Category: procps

  • Linux Memory Statistics

    Pretty much everyone who has spent some time on a command line in Linux would have looked at the free command. This command provides some overall statistics on the memory and how it is used. Typical output looks something like this:

                 total        used        free      shared  buff/cache  available
    Mem:      32717924     3101156    26950016      143608     2666752  29011928
    Swap:      1000444           0     1000444
    

    Memory sits in the first row after the headers then we have the swap statistics. Most of the numbers are directly fetched from the procfs file /proc/meminfo which are scaled and presented to the user. A good example of a “simple” stat is total, which is just the MemTotal row located in that file. For the rest of this post, I’ll make the rows from /proc/meminfo have an amber background.
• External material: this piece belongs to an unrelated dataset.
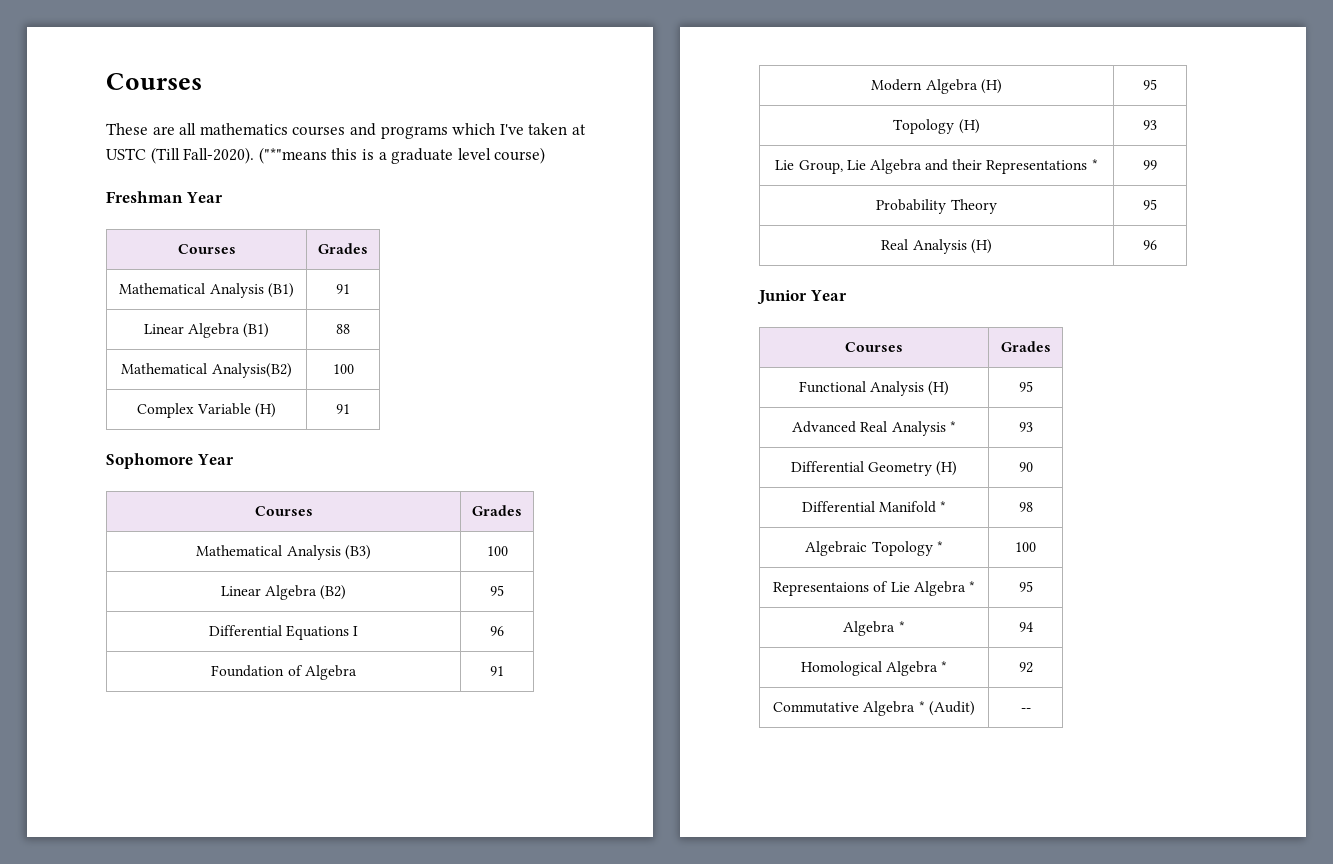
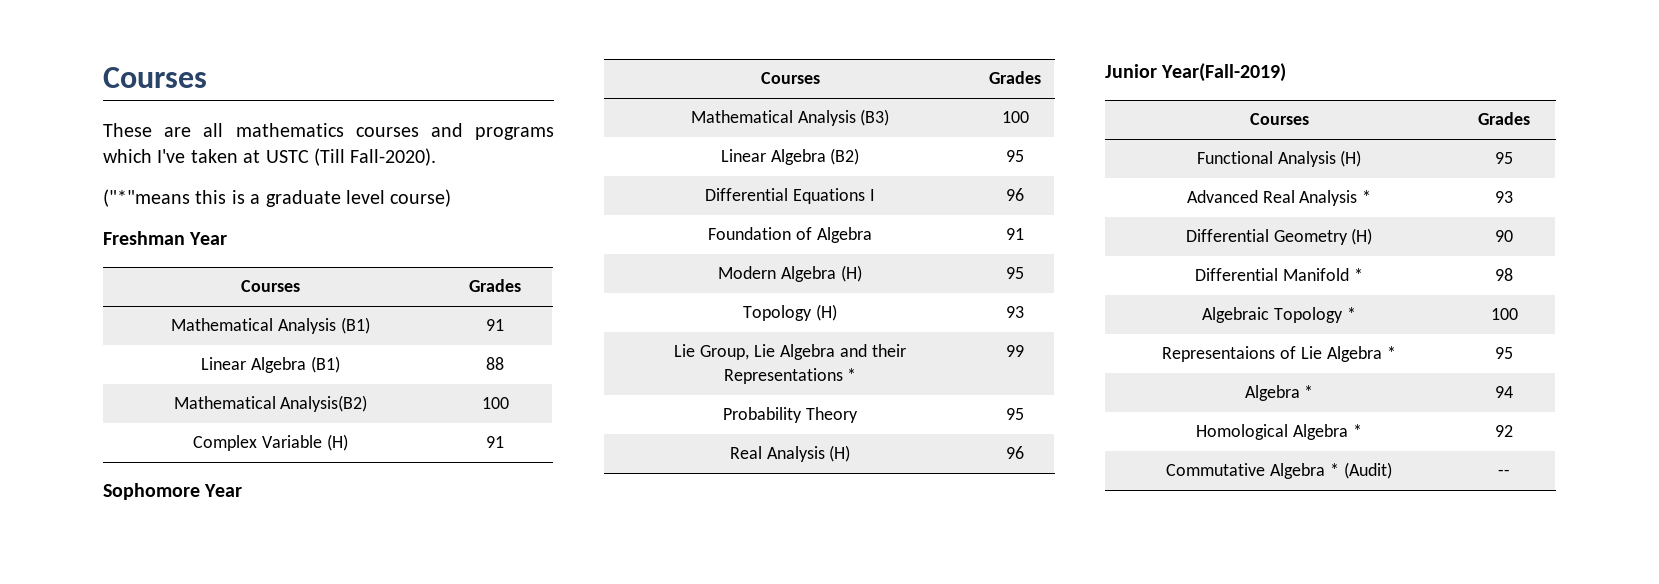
(255, 155) none -> (437, 157) //
[809,290,847,301] Year -> [1161,63,1287,82] Year(Fall-2019)

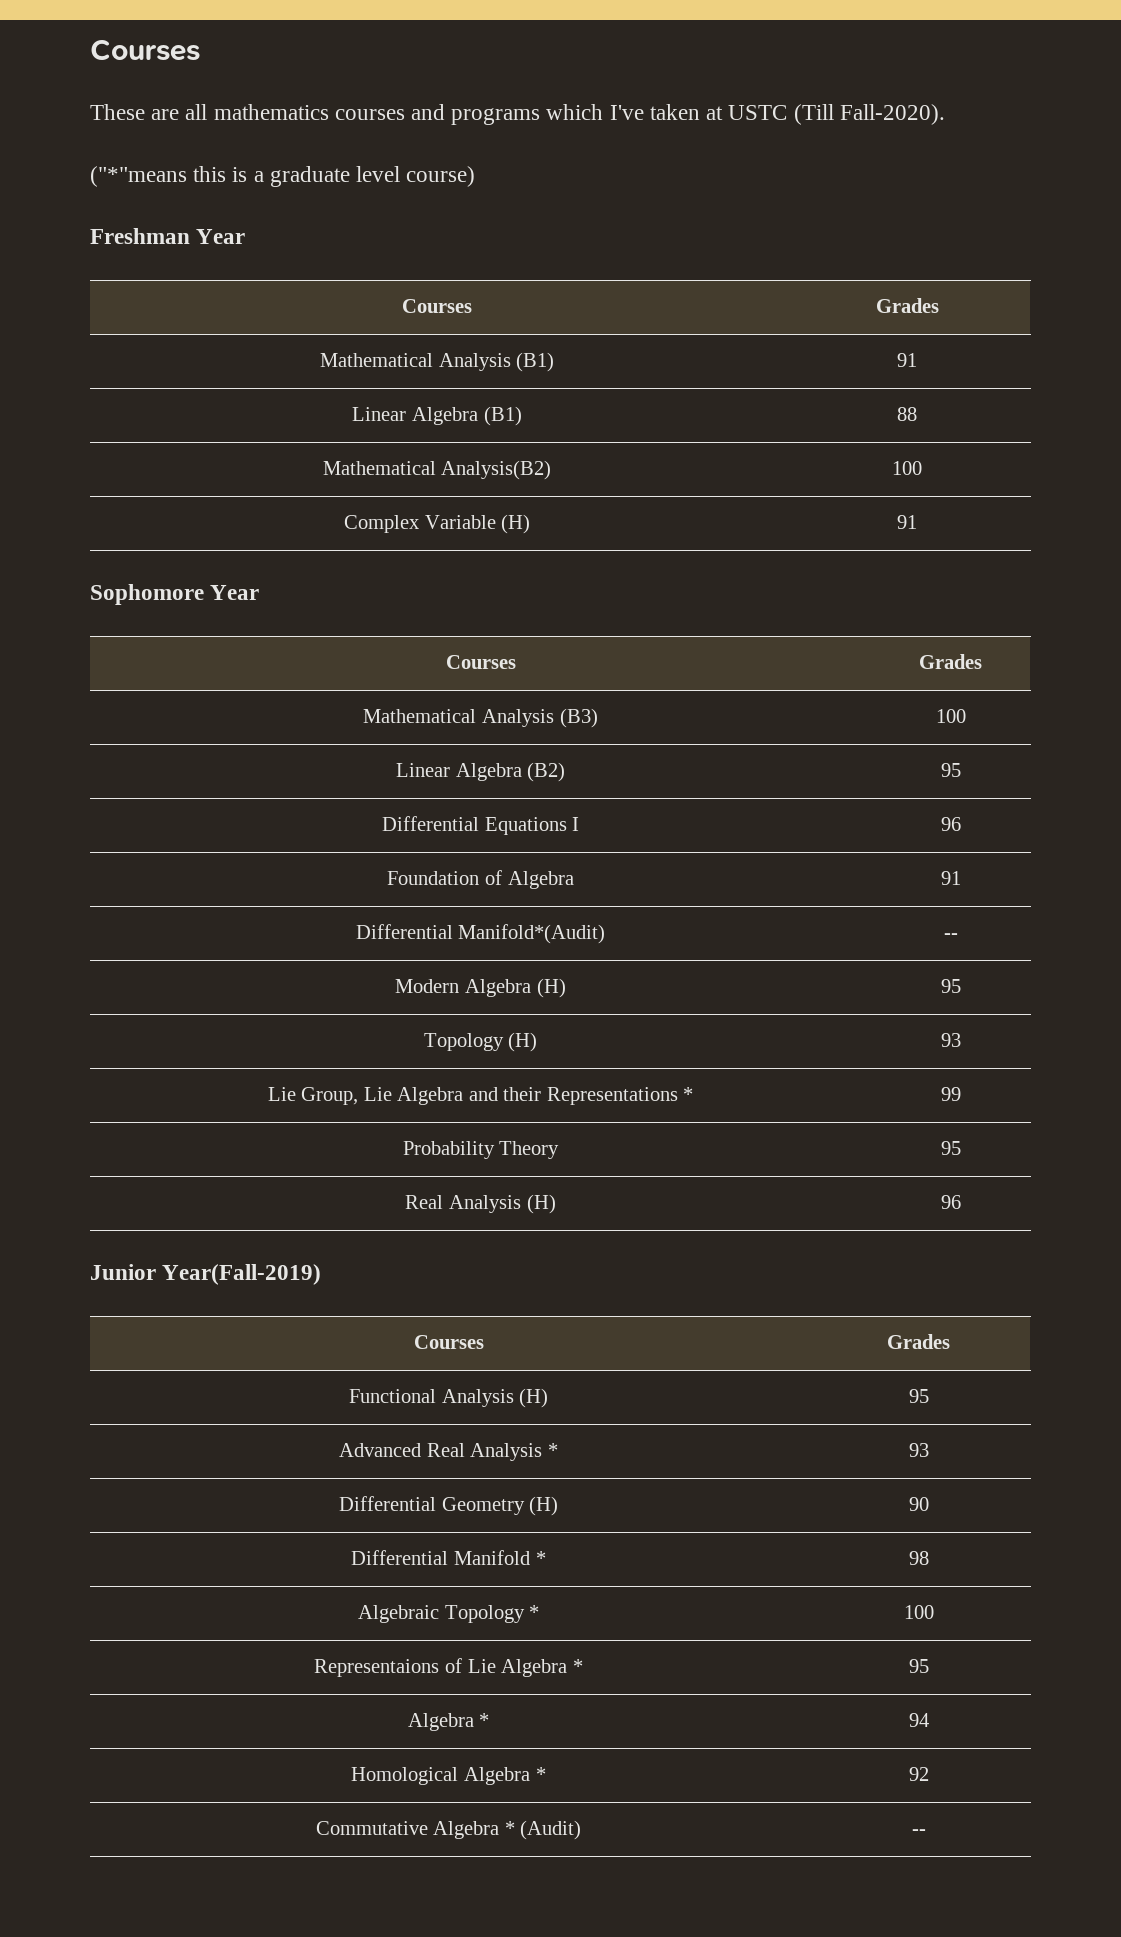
(1024, 234) none -> [355,924,606,944] [943,933,958,939] // Differential Manifold*(Audit) | --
    What is Free, and what is Used?

    While you could say that the free value is also merely the MemFree row, this is where Linux memory statistics start to get odd. While that value is indeed what is found for MemFree and not a calculated field, it can be misleading.

    Most people would assume that Free means free to use, with the implication that only this amount of memory is free to use and nothing more. That would also mean the used value is really used by something and nothing else can use it.

    In the early days of free and Linux statistics in general that was how it looked. Used is a calculated field (there is no MemUsed row) and was, initially, Total - Free.

    The problem was, Used also included Buffers and Cached values. This meant that it looked like Linux was using a lot of memory for… something. If you read old messages before 2002 that are talking about excessive memory use, they quite likely are looking at the values printed by free.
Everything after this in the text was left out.